Les pères de famille sont avertis qu’il « n’appartient à personne, pas même aux parents, d’exercer sur un enfant une pression qui soit de nature à compromettre son développement normal de corps ou d’esprit. » Ainsi nous n’avons même plus la liberté du maillot ou de la bretelle, et il faut nous attendre pour nos fils à l’établissement prochain de la gymnastique obligatoire, qui sera certainement laïque et probablement non gratuite !

« Que si quelqu’un, volontairement ou non, risque de causer ce tort peut-être irréparable à des mineurs, c’est à l’État, défenseur de ceux qui ne peuvent se défendre, de prendre, en leur faveur et à temps, des mesures de protection efficaces. » Cela veut dire que, s’il plaît à l’État de mettre la main sur nos fils, depuis le biberon jusqu’au bulletin de vote, il en a le droit. Je ne sais si l’omnipotence officielle s’est jamais affirmée en termes aussi cauteleusement insolents.

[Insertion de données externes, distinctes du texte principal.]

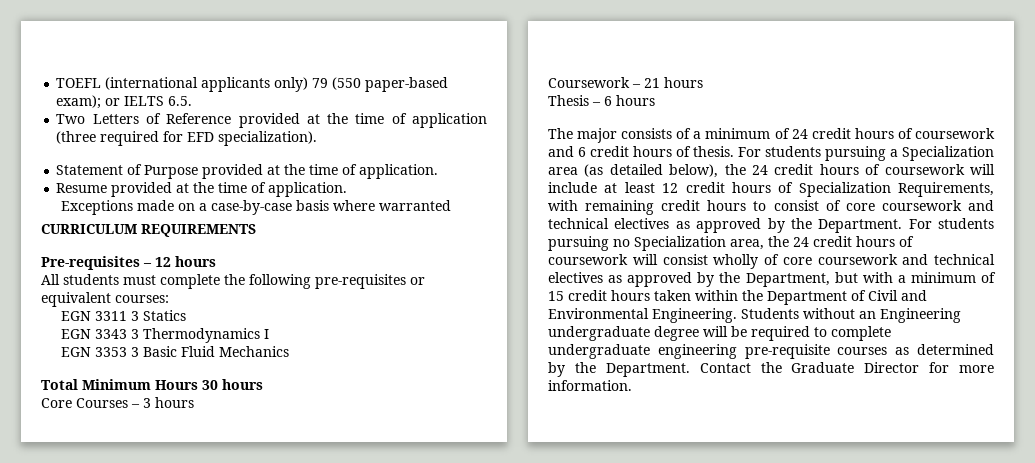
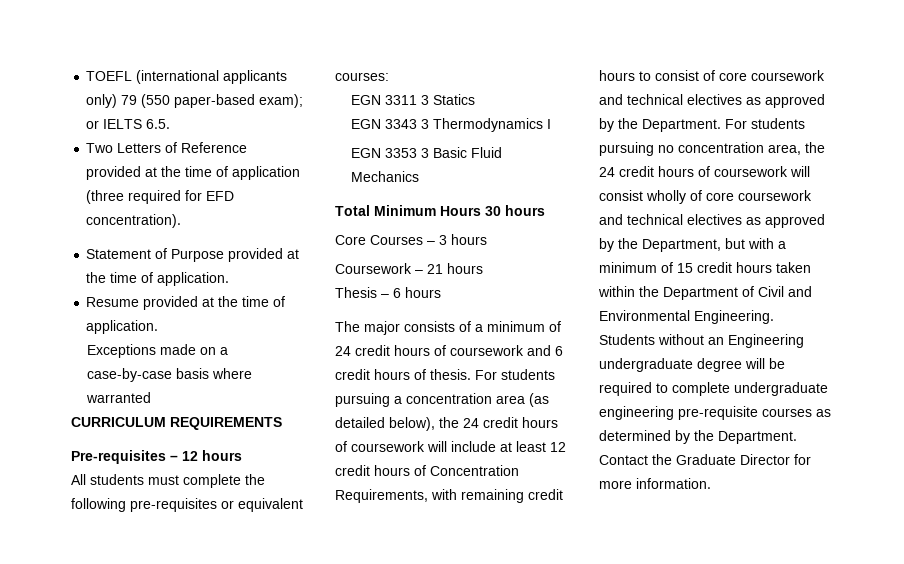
- Two Letters of Reference provided at the time of application (three required for EFD specialization).
+ Two Letters of Reference provided at the time of application (three required for EFD concentration).
- For students pursuing a Specialization area (as detailed below), the 24 credit hours of coursework will include at least 12 credit hours of Specialization Requirements, with remaining credit hours to consist of core coursework and technical electives as approved by the Department.
+ For students pursuing a concentration area (as detailed below), the 24 credit hours of coursework will include at least 12 credit hours of Concentration Requirements, with remaining credit hours to consist of core coursework and technical electives as approved by the Department.
- For students pursuing no Specialization area, the 24 credit hours of coursework will consist wholly of core coursework and technical electives as approved by the Department, but with a minimum of 15 credit hours taken within the Department of Civil and Environmental Engineering.
+ For students pursuing no concentration area, the 24 credit hours of coursework will consist wholly of core coursework and technical electives as approved by the Department, but with a minimum of 15 credit hours taken within the Department of Civil and Environmental Engineering.

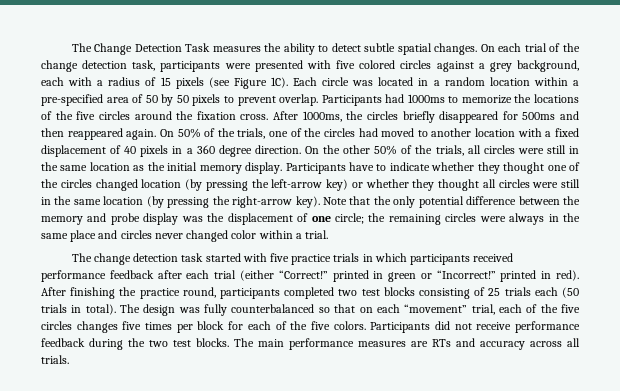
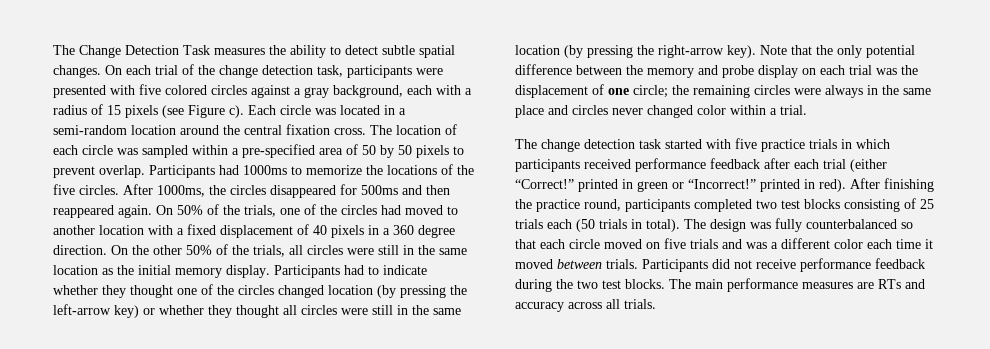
- On each trial of the change detection task, participants were presented with five colored circles against a grey background, each with a radius of 15 pixels (see Figure 1C).
+ On each trial of the change detection task, participants were presented with five colored circles against a gray background, each with a radius of 15 pixels (see Figure c).
- Each circle was located in a random location within a pre-specified area of 50 by 50 pixels to prevent overlap.
+ Each circle was located in a semi-random location around the central fixation cross. The location of each circle was sampled within a pre-specified area of 50 by 50 pixels to prevent overlap.
- Participants had 1000ms to memorize the locations of the five circles around the fixation cross.
+ Participants had 1000ms to memorize the locations of the five circles.
- After 1000ms, the circles briefly disappeared for 500ms and then reappeared again.
+ After 1000ms, the circles disappeared for 500ms and then reappeared again.
- Participants have to indicate whether they thought one of the circles changed location (by pressing the left-arrow key) or whether they thought all circles were still in the same location (by pressing the right-arrow key).
+ Participants had to indicate whether they thought one of the circles changed location (by pressing the left-arrow key) or whether they thought all circles were still in the same location (by pressing the right-arrow key).
- Note that the only potential difference between the memory and probe display was the displacement of one circle; the remaining circles were always in the same place and circles never changed color within a trial.
+ Note that the only potential difference between the memory and probe display on each trial was the displacement of one circle; the remaining circles were always in the same place and circles never changed color within a trial.
- The design was fully counterbalanced so that on each “movement” trial, each of the five circles changes five times per block for each of the five colors.
+ The design was fully counterbalanced so that each circle moved on five trials and was a different color each time it moved between trials.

On peut, d’ailleurs, se demander pourquoi cette omnipotence s’arrête à vingt et un ans : les adorateurs païens du Dieu-État, au temps de Lycurgue et de Dracon, où nos aimables maîtres voudraient nous ramener, la poussaient bien au delà. Cela viendra sans doute.

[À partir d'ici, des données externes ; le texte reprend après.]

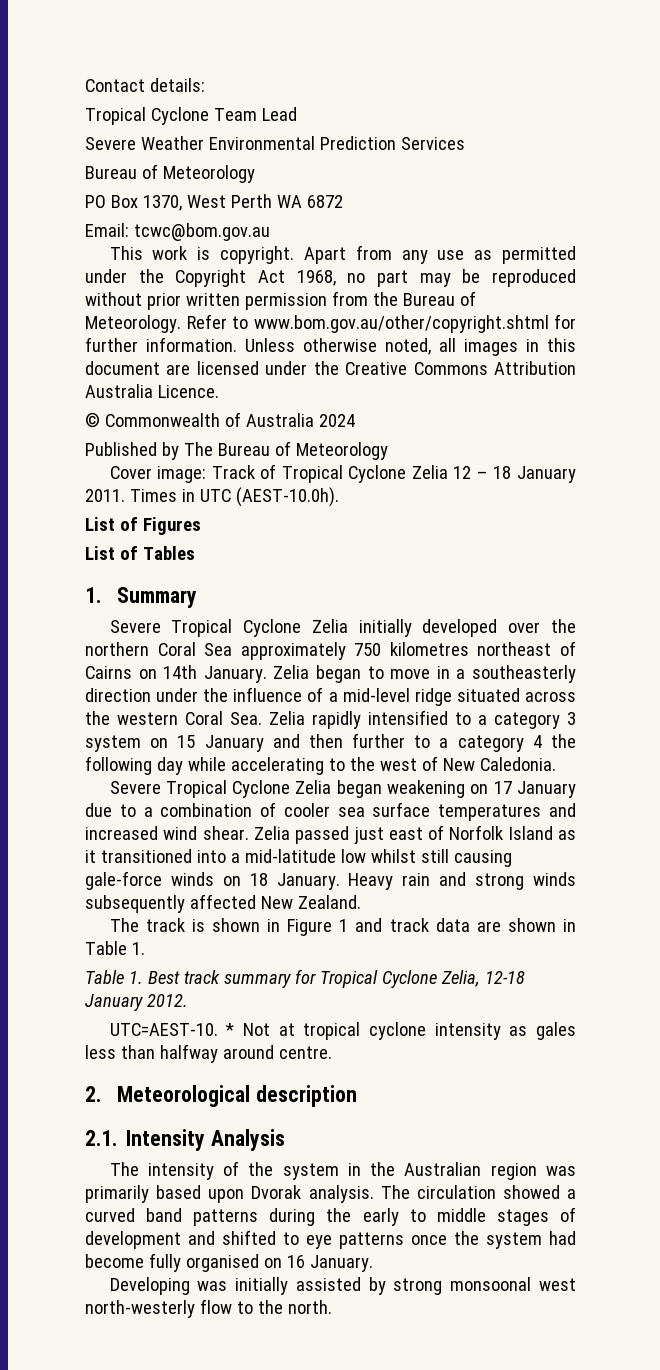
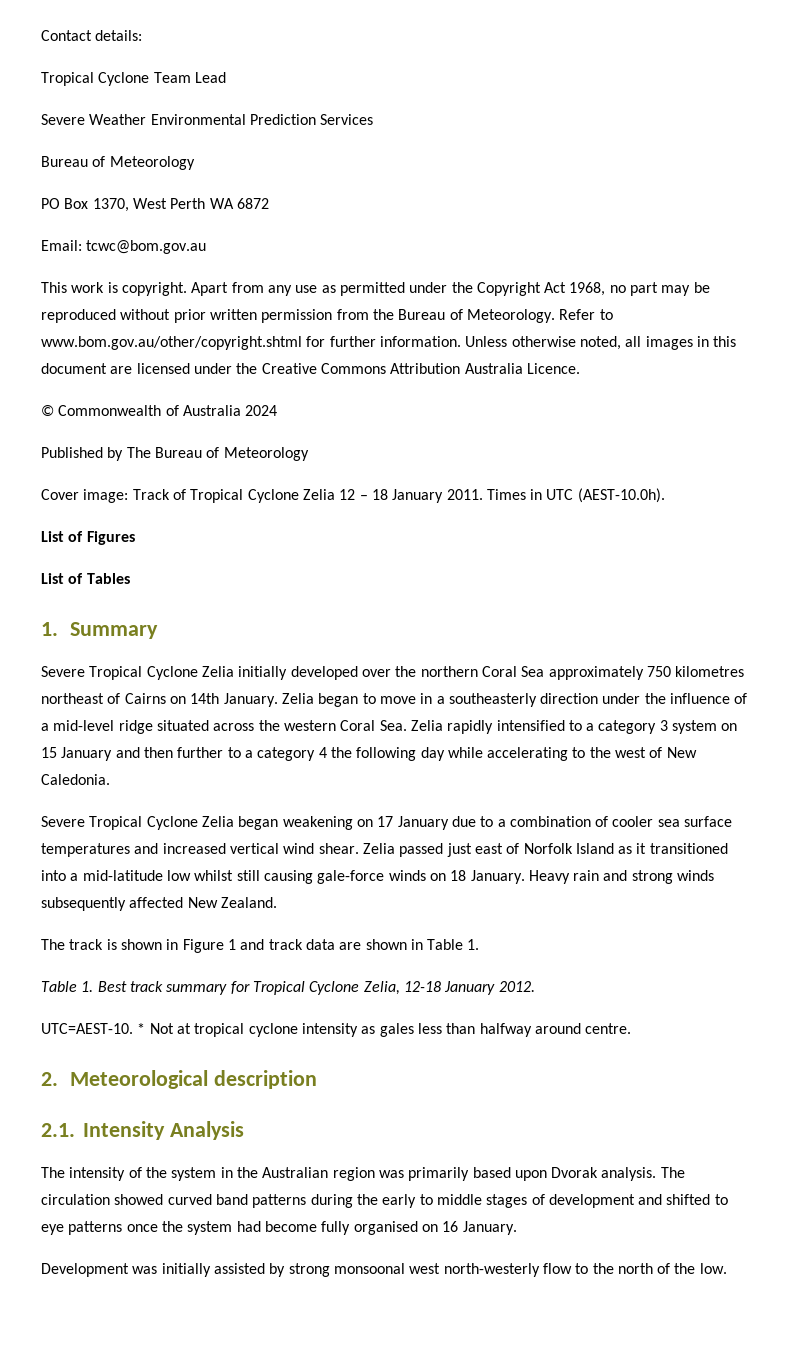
- Severe Tropical Cyclone Zelia began weakening on 17 January due to a combination of cooler sea surface temperatures and increased wind shear.
+ Severe Tropical Cyclone Zelia began weakening on 17 January due to a combination of cooler sea surface temperatures and increased vertical wind shear.
- The circulation showed a curved band patterns during the early to middle stages of development and shifted to eye patterns once the system had become fully organised on 16 January.
+ The circulation showed curved band patterns during the early to middle stages of development and shifted to eye patterns once the system had become fully organised on 16 January.
- Developing was initially assisted by strong monsoonal west north-westerly flow to the north.
+ Development was initially assisted by strong monsoonal west north-westerly flow to the north of the low.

Un peu effrayé peut-être de sa hardiesse, le rapporteur sent le besoin de se mettre à couvert sous l’autorité de M. Thiers, disant que, « si le père a le droit d’élever l’enfant d’une manière convenable à la sollicitude paternelle, l’État a le droit de le faire élever d’une manière conforme à la constitution du pays. » On voit pourtant la différence des principes posés de part et d’autre : car Thiers fait entre le rôle de l’État et celui du père de famille un partage qui, après entente loyale, pourrait être acceptable. Mais le madré rapporteur se garde bien de nous dire jusqu’où s’étendent les droits de cette « sollicitude paternelle » qu’il cite : il trouve plus simple de les confisquer, sans autre forme de procès, à l’avantage de l’État. Du haut de son infaillibilité laïque et protestante, il déclare « qu’une société démocratique a besoin avant tout d’hommes et de femmes qui acceptent la loi de la liberté et de la responsabilité personnelle, la loi du travail, la loi de la famille. Or la société monastique donne à ses membres (par les trois vœux de religion) un idéal très différent, et nécessairement elle mettra tout en œuvre pour pétrir les enfants à son image et au gré de l’Église. Ils entreront ainsi dans la société du vingtième siècle avec les idées du treizième, incapables comme leurs maîtres de comprendre combien l’idéal laïque de la démocratie est plus humain et plus haut que l’idéal théocratique du moyen âge. »

Donc, mes Révérends Pères de la Compagnie de Jésus et de toutes les Congrégations, faites-en votre deuil : vous êtes radicalement incompatibles avec la démocratie.

Quant au père de famille clérical, M. Buisson ne voit pas de quoi il se plaindrait : « La loi ne lui enlève ni le droit ni le moyen de s’adresser à des maîtres ou à des maîtresses d’une piété insigne et adonnés à toutes les pratiques de la dévotion. Ce qu’elle lui refuse, c’est de patenter en quelque sorte, pour le mettre à sa disposition, un instrument collectif de compression à haute puissance, instrument qu’il jugerait très commode et qu’elle juge très dangereux ! » En effet, on a peine à comprendre l’impertinente prétention de ce papa, qui exige que le gouvernement lui procure des écoles commodes ? Est-ce que les gouvernements et les impôts qu’on leur paye sont faits pour servir au bonheur des contribuables ? C’était bon jadis, au temps de la poule au pot, qui n’est pas près de revenir.